The FDA also requires manufacturers and importers to report certain corrections and removals of devices in the field within 10 working days of initiating the action. Corrections include actions taken to repair, relabel, destroy or remediate a device at its point of use, whereas removals involve the physical removal of the device from its point of use to some other location for remediation or destruction.86 These actions are reportable if taken 'to reduce a risk to health posed by the device' or 'to remedy a violation of the act that may present a risk to health'.87 In October 2014, the agency issued a final guidance that distinguishes recalls from product enhancements.88
The FDA may require post-market surveillance and tracking of certain Class II and Class III devices.89 The agency may also establish a performance standard for a Class II or Class III device, under Section 514 of the FDCA, if the agency determines that such a standard is appropriate and necessary to provide reasonable assurance of the safety and effectiveness of the device. The FDA also may impose 'special controls' for Class II devices, which may include performance standards, patient registries and guidelines for the submission of clinical data in 510(k)s. The FDA also finalised regulations generally requiring the labels of devices to bear a unique device identifier.90
Different frameworks apply to post-approval changes to PMA-approved and 510(k)-cleared devices. The PMA requirements are parallel to those for NDAs.91 Major changes (i.e., those affecting safety or effectiveness) require approval of a PMA supplement. Certain other changes, including some labelling changes and some manufacturing changes, may be implemented with prior notice to the FDA. Other changes may be reported in periodic reports that are required as a condition of device approval. A different approach applies to 510(k)-cleared devices. Some modifications to these devices may be made without submitting a new 510(k), provided that the manufacturer documents the changes in a 'letter to file'. Others require a new pre-market notification (not a supplement); certain modifications may be submitted in a Special 510(k) rather than a traditional 510(k). Changes that require a new 510(k) are those that 'could significantly affect the safety or effectiveness of the device' (such as a major modification to the device's design) or that involve a major change to the device's intended use.92 In October 2017, the FDA issued two final guidances describing how manufacturers should determine whether a new 510(k) should be submitted for change to an existing device.93
As with drugs, ownership of PMAs may be transferred upon letter notification to the FDA. If the changes affect device safety or effectiveness or the conditions of approval, the new owner must obtain approval of a PMA supplement before marketing. In December 2014, the FDA published draft guidance regarding the procedures for notifying the FDA of a 510(k) transfer via compliance with the device-listing requirements.94
The FDA has statutory authority to withdraw approval of PMAs, IDEs and HDEs and to suspend an HDE approval after providing notice and an opportunity for a hearing.95 The FDA also may temporarily suspend approval of a PMA and an HDE pending completion of withdrawal proceedings in certain situations where there are serious risks to public health. The FDA has taken the position that it can rescind clearance of a 510(k) notification, although there is no specific statutory or regulatory basis for this position, and in 2001, the agency published a proposed rule describing when FDA may rescind a 510(k) clearance.96 In 2011, a device manufacturer challenged the FDA's claimed authority in court.

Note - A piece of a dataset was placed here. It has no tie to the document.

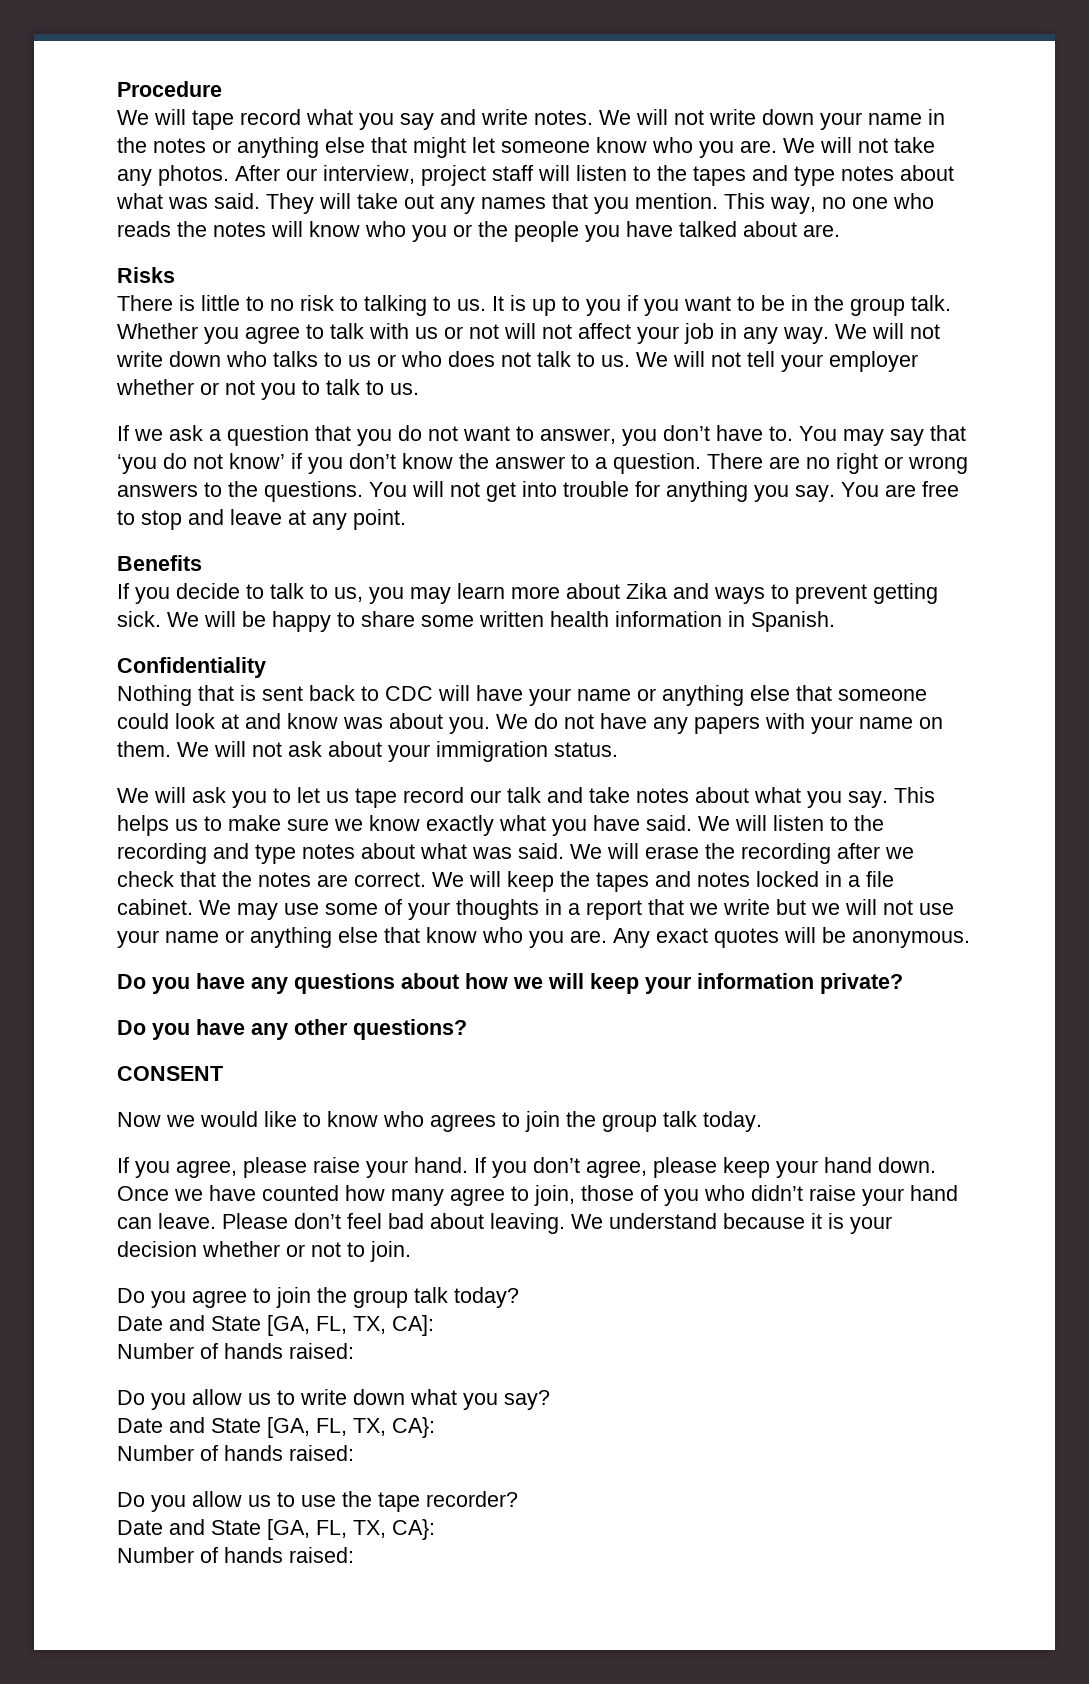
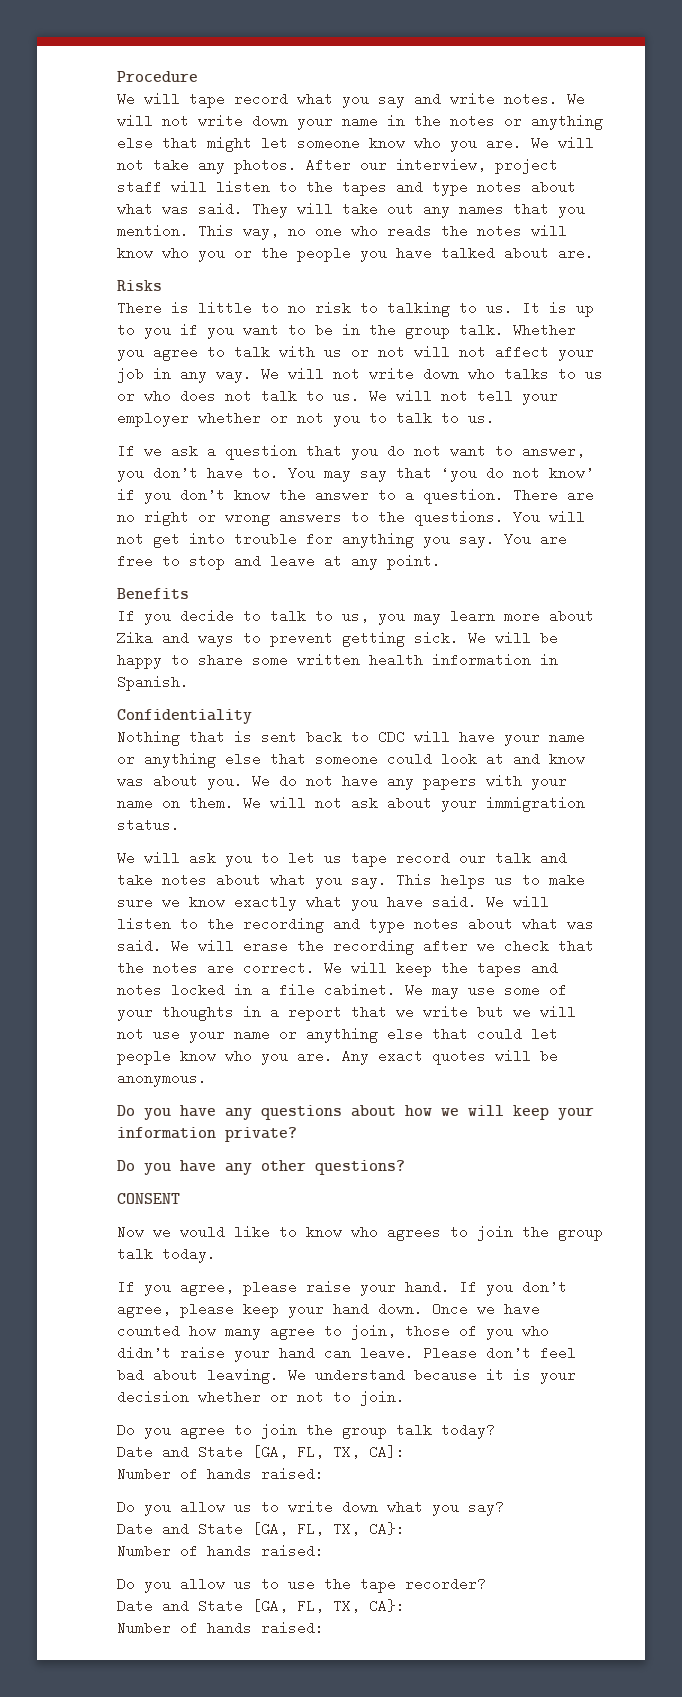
- We may use some of your thoughts in a report that we write but we will not use your name or anything else that know who you are.
+ We may use some of your thoughts in a report that we write but we will not use your name or anything else that could let people know who you are.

The district court found that the FDA has inherent authority to rescind a 510(k) clearance in 'rare situation[s]', if the agency acts within a 'reasonable time' and upheld the FDA's rescission in that case, emphasising its conclusion that 'procedural irregularities' occurred throughout the clearance process for the device in question.97 On appeal, however, the DC Circuit Court of Appeals reversed. The Court reasoned that, because rescission of the 510(k) clearance resulted in automatic reclassification of the device into Class III, the FDA had to follow the statutory reclassification procedure rather than revoking the 510(k) based on claimed inherent rescission authority.98
viii Manufacturing controls
Facilities that manufacture drugs or biologics for distribution in the United States, including foreign facilities, must be registered with the FDA, but the procedure is ministerial and there is no requirement for a manufacturing authorisation. NDAs and BLAs contain detailed information on manufacturing facilities, which are normally inspected by the FDA before marketing authorisations are granted. All facilities that manufacture drugs or biologics (including 'old' drugs, such as monograph OTCs, for which prior approval is not required) must comply with regulations governing current GMP,99 which are supplemented by detailed guidances. Transfer of ownership of drug manufacturing facilities does not normally require prior approval from the FDA, but changes must be made in establishment registrations, and other changes resulting from a transfer of ownership may require supplemental applications for products made in an establishment.
The FDA also requires establishment registration for device facilities through a ministerial procedure. Devices must be manufactured in accordance with the FDA's QSR, which includes provisions governing design control and validation, and GMP.100 PMAs must contain a detailed description of methods, facilities and controls used in manufacturing the device.101 The FDA frequently also conducts a pre-approval inspection of the manufacturing facility. In contrast, 510(k)s need not contain detailed manufacturing information, and their submitters typically do not undergo pre-market inspections. For PMAs, transfer of ownership of the manufacturing facility may require a PMA supplement.102 For 510(k)-cleared devices, the manufacturer must assess whether a facility change requires a new 510(k) (i.e., whether the change could significantly affect the device's safety or effectiveness).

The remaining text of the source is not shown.